Start of Block

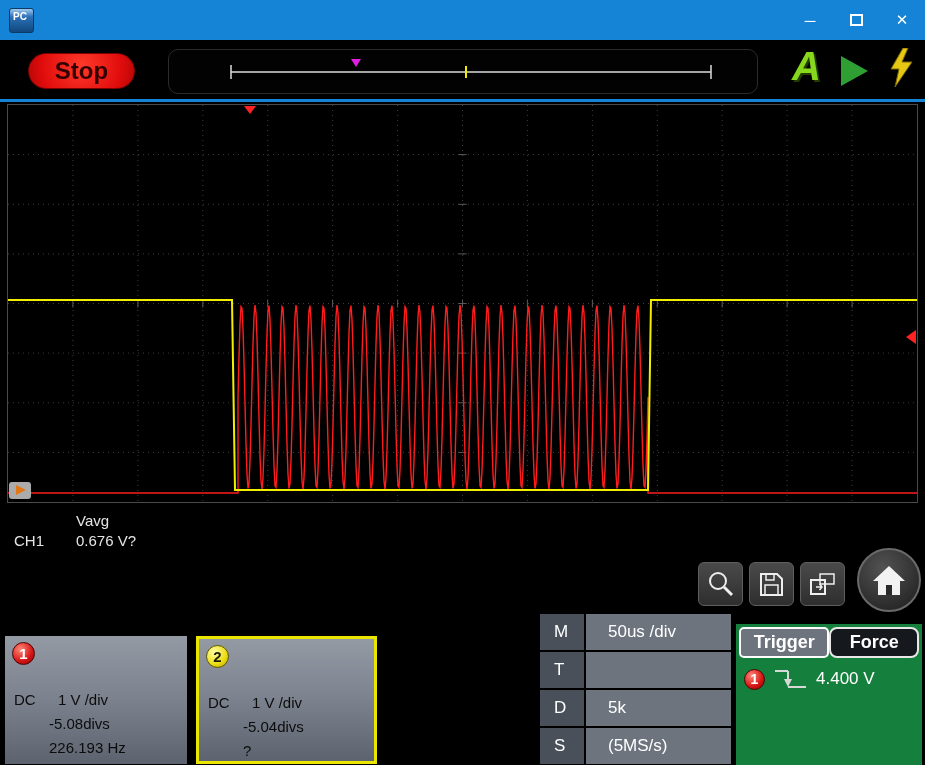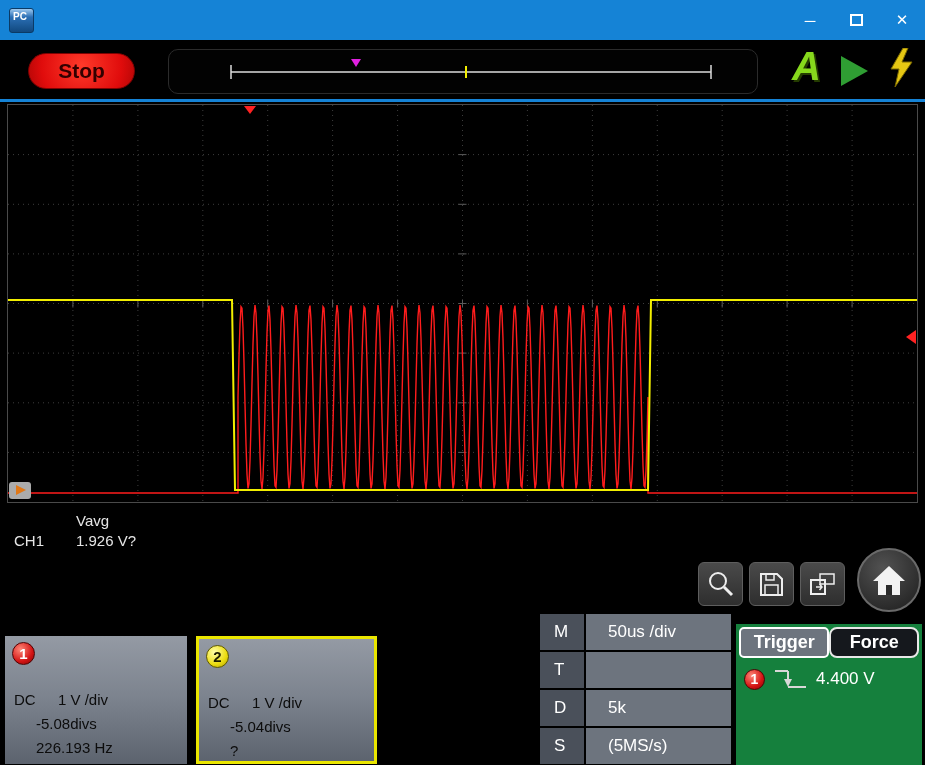--- a/index.html
+++ b/index.html
@@ -11,21 +11,21 @@
     background:linear-gradient(180deg,#9ec9ef 0%,#2b6fb5 35%,#11497f 100%);
     border:1px solid #0a3a66;color:#fff;font-size:10px;font-weight:bold;padding:2px 0 7px 3px}
   .win-controls{position:absolute;right:0;top:0;height:40px;display:flex}
   .win-btn{width:46px;height:40px;display:flex;align-items:center;justify-content:center;color:#fff;font-size:15px;cursor:default}
   .max-box{width:13px;height:12px;border:2px solid #fff}
 
   
   .toolbar{position:absolute;left:0;top:40px;width:925px;height:62px;background:#000;border-bottom:3px solid #1583d6}
   .stop-btn{position:absolute;left:28px;top:13px;width:107px;height:36px;border-radius:18px;
     background:radial-gradient(circle at 50% 35%,#ff3a2a,#e00c0c 70%,#b40606);
-    border:1px solid #7c0202;color:#330000;font-size:21px;font-weight:bold;font-family:inherit}
+    border:1px solid #7c0202;color:#330000;font-size:24px;font-weight:bold;font-family:inherit}
   .mem-bar{position:absolute;left:168px;top:9px;width:590px;height:45px;background:#020202;
     border:1px solid #2b2b2b;border-radius:10px}
   .auto-a{position:absolute;left:792px;top:4px;color:#86d81c;font-size:40px;font-weight:bold;
     font-style:italic;line-height:1.1;text-shadow:2px 2px 0 #243c00}
   .play-tri{position:absolute;left:841px;top:16px;width:0;height:0;
     border-left:27px solid #2f9e33;border-top:15px solid transparent;border-bottom:15px solid transparent}
   .bolt{position:absolute;left:888px;top:8px}
 
   
   .scope{position:absolute;left:8px;top:105px;width:909px;height:397px;background:#000;box-shadow:0 0 0 1px #4a4a4a}
@@ -49,21 +49,21 @@
   .ch-panel{position:absolute;top:636px;width:182px;height:128px;color:#0c0c0c;font-size:15px;
     background:linear-gradient(180deg,#949aa4 0%,#7b828d 50%,#5c636e 100%)}
   #ch1-panel{left:5px}
   #ch2-panel{left:196px;width:181px;border:3px solid #eae600}
   .ch-badge{width:23px;height:23px;border-radius:50%;display:flex;align-items:center;justify-content:center;
     font-weight:bold;font-size:15px;margin:6px 0 0 7px}
   .badge-red{background:radial-gradient(circle at 35% 30%,#ff8878,#d41414 60%,#7e0505);border:1px solid #4e0404;color:#fff}
   .badge-yellow{background:radial-gradient(circle at 35% 30%,#ffffa8,#ecdc10 60%,#a89c02);border:1px solid #5e5802;color:#1c1c00}
   .ch-rows{position:absolute;left:9px;top:52px;line-height:24px;white-space:nowrap}
   .cpl{display:inline-block;width:44px}
-  .indent{margin-left:22px}
+  .indent{margin-left:35px}
 
   
   .tb-panel{position:absolute;left:540px;top:614px;width:191px;height:150px;background:#000;
     display:flex;flex-direction:column;gap:2px}
   .tb-row{flex:1;display:flex;background:#6d747e;color:#fff;font-size:17px}
   .tb-key{width:46px;background:#4a505a;display:flex;align-items:center;padding-left:14px;border-right:2px solid #000}
   .tb-val{flex:1;display:flex;align-items:center;padding-left:22px}
 
   
   .trig-panel{position:absolute;left:736px;top:624px;width:186px;height:150px;background:#15803d}
@@ -161,21 +161,21 @@
       <polygon points="908,225 908,239 898,232" fill="#ff2222"></polygon>
     </svg>
   <div class="corner-play"></div>
 </div>
 
 <div class="meas">
   <div>
     <span class="meas-ch"></span><span>Vavg</span>
   </div>
   <div>
-    <span class="meas-ch">CH1</span><span>1.926 V?</span>
+    <span class="meas-ch">CH1</span><span>0.676 V?</span>
   </div>
 </div>
 
 <div class="quick">
   <div class="q-btn">
     <svg width="30" height="30" viewBox="0 0 30 30">
       <circle cx="12" cy="12" r="8" fill="none" stroke="#eeeeee" stroke-width="2"></circle>
       <line x1="18" y1="18" x2="26" y2="26" stroke="#eeeeee" stroke-width="3"></line>
     </svg>
   </div>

End of Block

## EXERCISE DESCRIPTION
Give the records back verbatim, pictures excluded.

## RESPONSE BELOW
--- a/index.html
+++ b/index.html
@@ -11,21 +11,21 @@
     background:linear-gradient(180deg,#9ec9ef 0%,#2b6fb5 35%,#11497f 100%);
     border:1px solid #0a3a66;color:#fff;font-size:10px;font-weight:bold;padding:2px 0 7px 3px}
   .win-controls{position:absolute;right:0;top:0;height:40px;display:flex}
   .win-btn{width:46px;height:40px;display:flex;align-items:center;justify-content:center;color:#fff;font-size:15px;cursor:default}
   .max-box{width:13px;height:12px;border:2px solid #fff}
 
   
   .toolbar{position:absolute;left:0;top:40px;width:925px;height:62px;background:#000;border-bottom:3px solid #1583d6}
   .stop-btn{position:absolute;left:28px;top:13px;width:107px;height:36px;border-radius:18px;
     background:radial-gradient(circle at 50% 35%,#ff3a2a,#e00c0c 70%,#b40606);
-    border:1px solid #7c0202;color:#330000;font-size:21px;font-weight:bold;font-family:inherit}
+    border:1px solid #7c0202;color:#330000;font-size:24px;font-weight:bold;font-family:inherit}
   .mem-bar{position:absolute;left:168px;top:9px;width:590px;height:45px;background:#020202;
     border:1px solid #2b2b2b;border-radius:10px}
   .auto-a{position:absolute;left:792px;top:4px;color:#86d81c;font-size:40px;font-weight:bold;
     font-style:italic;line-height:1.1;text-shadow:2px 2px 0 #243c00}
   .play-tri{position:absolute;left:841px;top:16px;width:0;height:0;
     border-left:27px solid #2f9e33;border-top:15px solid transparent;border-bottom:15px solid transparent}
   .bolt{position:absolute;left:888px;top:8px}
 
   
   .scope{position:absolute;left:8px;top:105px;width:909px;height:397px;background:#000;box-shadow:0 0 0 1px #4a4a4a}
@@ -49,21 +49,21 @@
   .ch-panel{position:absolute;top:636px;width:182px;height:128px;color:#0c0c0c;font-size:15px;
     background:linear-gradient(180deg,#949aa4 0%,#7b828d 50%,#5c636e 100%)}
   #ch1-panel{left:5px}
   #ch2-panel{left:196px;width:181px;border:3px solid #eae600}
   .ch-badge{width:23px;height:23px;border-radius:50%;display:flex;align-items:center;justify-content:center;
     font-weight:bold;font-size:15px;margin:6px 0 0 7px}
   .badge-red{background:radial-gradient(circle at 35% 30%,#ff8878,#d41414 60%,#7e0505);border:1px solid #4e0404;color:#fff}
   .badge-yellow{background:radial-gradient(circle at 35% 30%,#ffffa8,#ecdc10 60%,#a89c02);border:1px solid #5e5802;color:#1c1c00}
   .ch-rows{position:absolute;left:9px;top:52px;line-height:24px;white-space:nowrap}
   .cpl{display:inline-block;width:44px}
-  .indent{margin-left:22px}
+  .indent{margin-left:35px}
 
   
   .tb-panel{position:absolute;left:540px;top:614px;width:191px;height:150px;background:#000;
     display:flex;flex-direction:column;gap:2px}
   .tb-row{flex:1;display:flex;background:#6d747e;color:#fff;font-size:17px}
   .tb-key{width:46px;background:#4a505a;display:flex;align-items:center;padding-left:14px;border-right:2px solid #000}
   .tb-val{flex:1;display:flex;align-items:center;padding-left:22px}
 
   
   .trig-panel{position:absolute;left:736px;top:624px;width:186px;height:150px;background:#15803d}
@@ -161,21 +161,21 @@
       <polygon points="908,225 908,239 898,232" fill="#ff2222"></polygon>
     </svg>
   <div class="corner-play"></div>
 </div>
 
 <div class="meas">
   <div>
     <span class="meas-ch"></span><span>Vavg</span>
   </div>
   <div>
-    <span class="meas-ch">CH1</span><span>1.926 V?</span>
+    <span class="meas-ch">CH1</span><span>0.676 V?</span>
   </div>
 </div>
 
 <div class="quick">
   <div class="q-btn">
     <svg width="30" height="30" viewBox="0 0 30 30">
       <circle cx="12" cy="12" r="8" fill="none" stroke="#eeeeee" stroke-width="2"></circle>
       <line x1="18" y1="18" x2="26" y2="26" stroke="#eeeeee" stroke-width="3"></line>
     </svg>
   </div>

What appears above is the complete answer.